Inclusion of the roundworms within the Ecdysozoa was initially contested but since 2003, a broad consensus has formed supporting the Ecdysozoa and in 2011 the Darwin–Wallace Medal was awarded to James Lake for the discovery of the New Animal Phylogeny consisting of the Ecdysozoa, the Lophotrochozoa, and the Deuterostomia.

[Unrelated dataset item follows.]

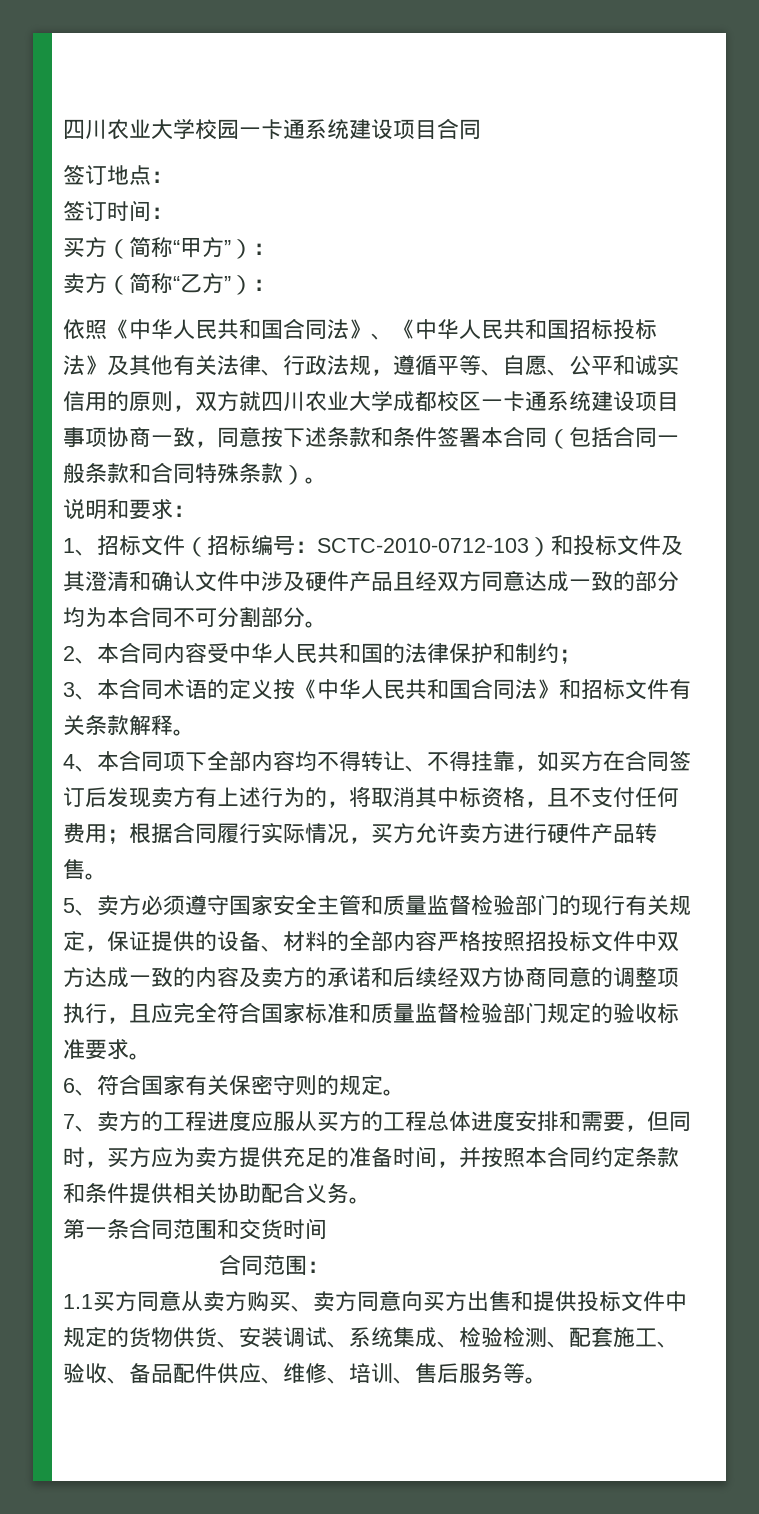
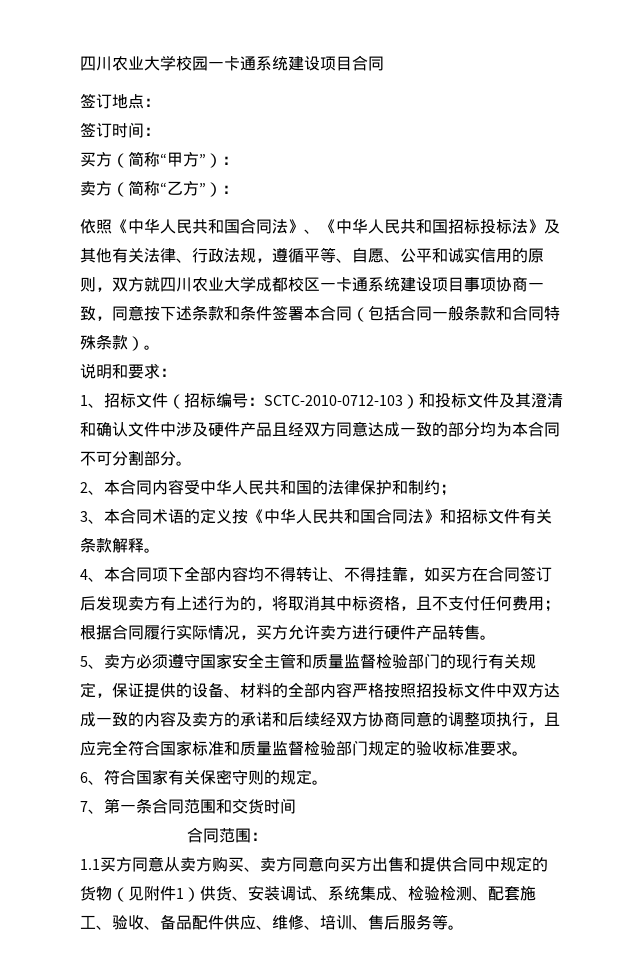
- 7、卖方的工程进度应服从买方的工程总体进度安排和需要，但同时，买方应为卖方提供充足的准备时间，并按照本合同约定条款和条件提供相关协助配合义务。
- 第一条合同范围和交货时间
+ 7、第一条合同范围和交货时间
- 1.1买方同意从卖方购买、卖方同意向买方出售和提供投标文件中规定的货物供货、安装调试、系统集成、检验检测、配套施工、验收、备品配件供应、维修、培训、售后服务等。
+ 1.1买方同意从卖方购买、卖方同意向买方出售和提供合同中规定的货物（见附件1）供货、安装调试、系统集成、检验检测、配套施工、验收、备品配件供应、维修、培训、售后服务等。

=== Coelomata hypothesis ===

Before Aguinaldo's Ecdysozoa proposal, one of the prevailing theories for the evolution of the bilateral animals was based on the morphology of their body cavities. There were three types, or grades of organization: the Acoelomata (no coelom), the Pseudocoelomata (partial coelom), and the Eucoelomata (true coelom). Adoutte and coworkers were among the first to strongly support the Ecdysozoa. With the introduction of molecular phylogenetics, the coelomate hypothesis was abandoned, although some molecular, phylogenetic support for the Coelomata continued until as late as 2005.